What’s special about .irqentry.text and .softirqentry.text?
- These are *sections* of code in the kernel, meant to group the entry points for different types of interrupts.
- The stack depot is set to recognize these sections as a "last interesting point" — once it hits one, it won’t go up the stack any further.
But on s390, the .irqentry.text section was *empty*. So the stack depot couldn’t tell where the interrupt handling started, and it dutifully recorded the entire stack for every interrupt. That led to — you guessed it — warnings and full stack depots.
Impact: Kernel warnings, potential resource exhaustion, debugging instability.
- Root Cause: IRQ handlers (especially for IO and External interrupts) were not in the right code section (.irqentry.text), so stack depot couldn't filter them.
- Exploitability: No direct remote or local exploit, but denial of service could be possible in debugging-heavy workloads.
The Fix: Mark Those IRQ Entries!
The solution involved moving the IO/EXT interrupt handler code from the .kprobes.text section into .irqentry.text and updating the kprobes blacklist to include .irqentry.text (so those routines aren’t instrumented by debugging tools inappropriately).

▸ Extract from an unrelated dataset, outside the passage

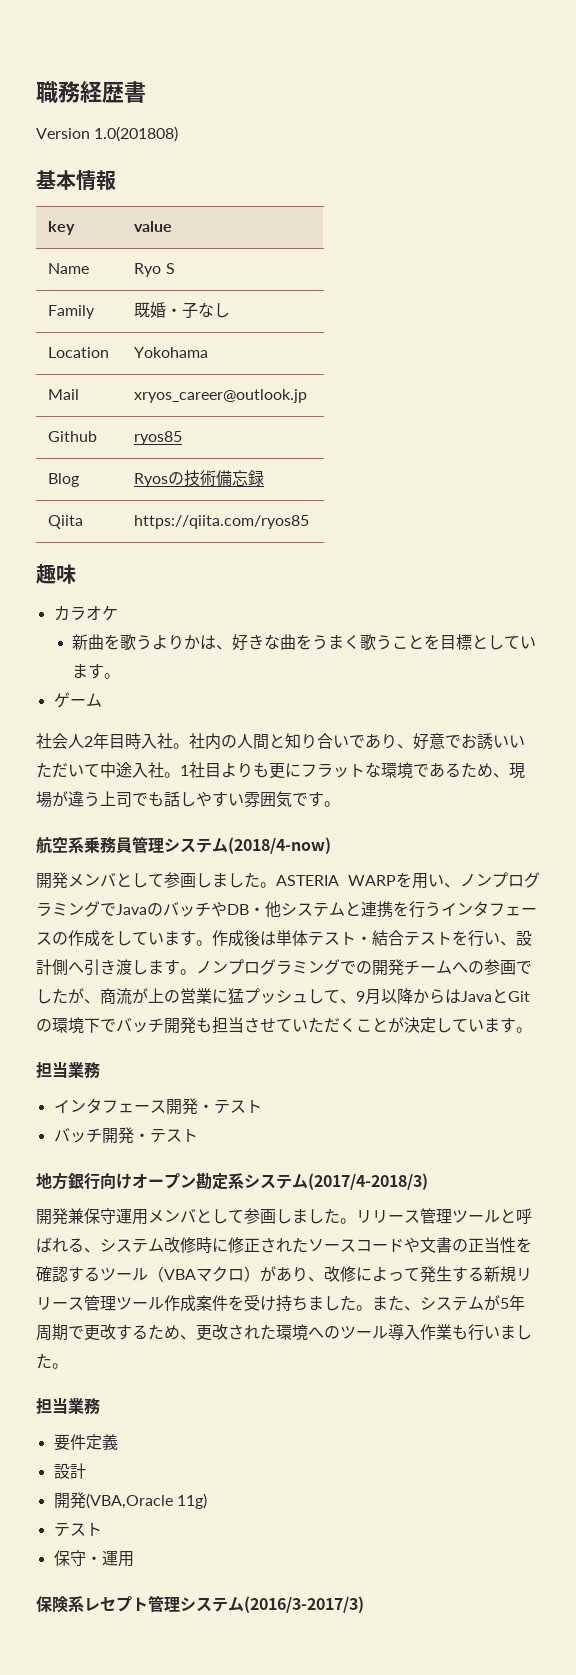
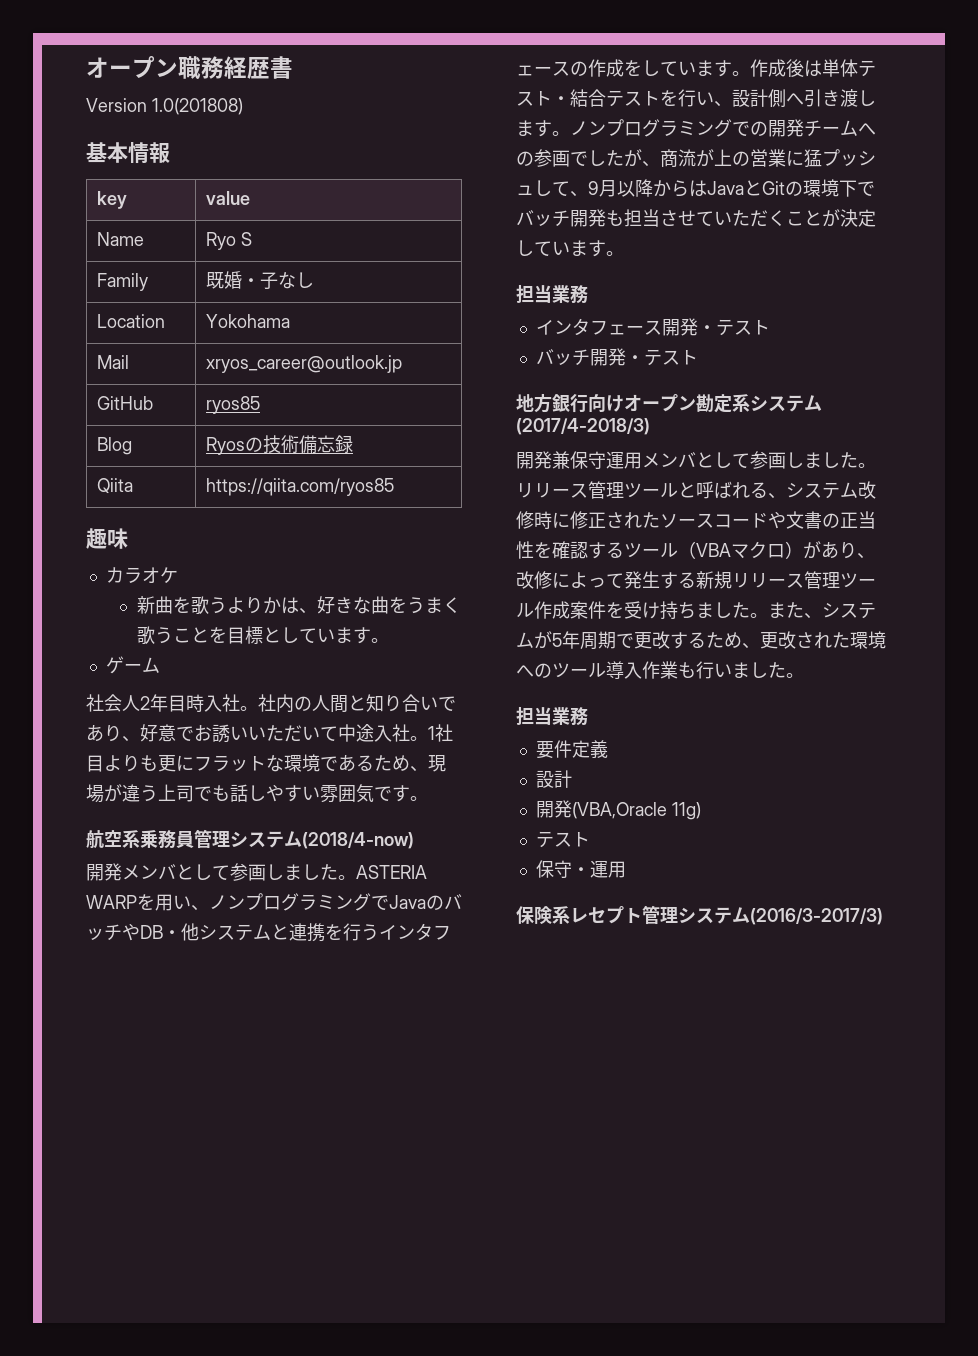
- 職務経歴書
+ オープン職務経歴書
- Github | ryos85
+ GitHub | ryos85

Here’s a peek at the kind of changes made (Full commit diff):
Before
.section .kprobes.text
.globl io_interrupt
io_interrupt:
// ... IRQ handling code ...
After
.section .irqentry.text
.globl io_interrupt
io_interrupt:
// ... IRQ handling code ...
And in the Kprobes blacklist logic
// Previously only:
__kprobes
.section .kprobes.text
// Now also blacklisting:
__kprobes
.section .irqentry.text
##### Commit message snippet (Linux Kernel Patch):
> Fix this by moving the IO/EXT interrupt handlers from .kprobes.text into the .irqentry.text section and updating the kprobes blacklist to include the .irqentry.text section.
Exploit Details
While CVE-2024-57838 does not allow remote code execution, privilege escalation, or information leaks, it can be abused to *simulate* a local denial-of-service on debugging-enabled systems like:
Watch for stack depot filling up, see logs with *capacity warning*.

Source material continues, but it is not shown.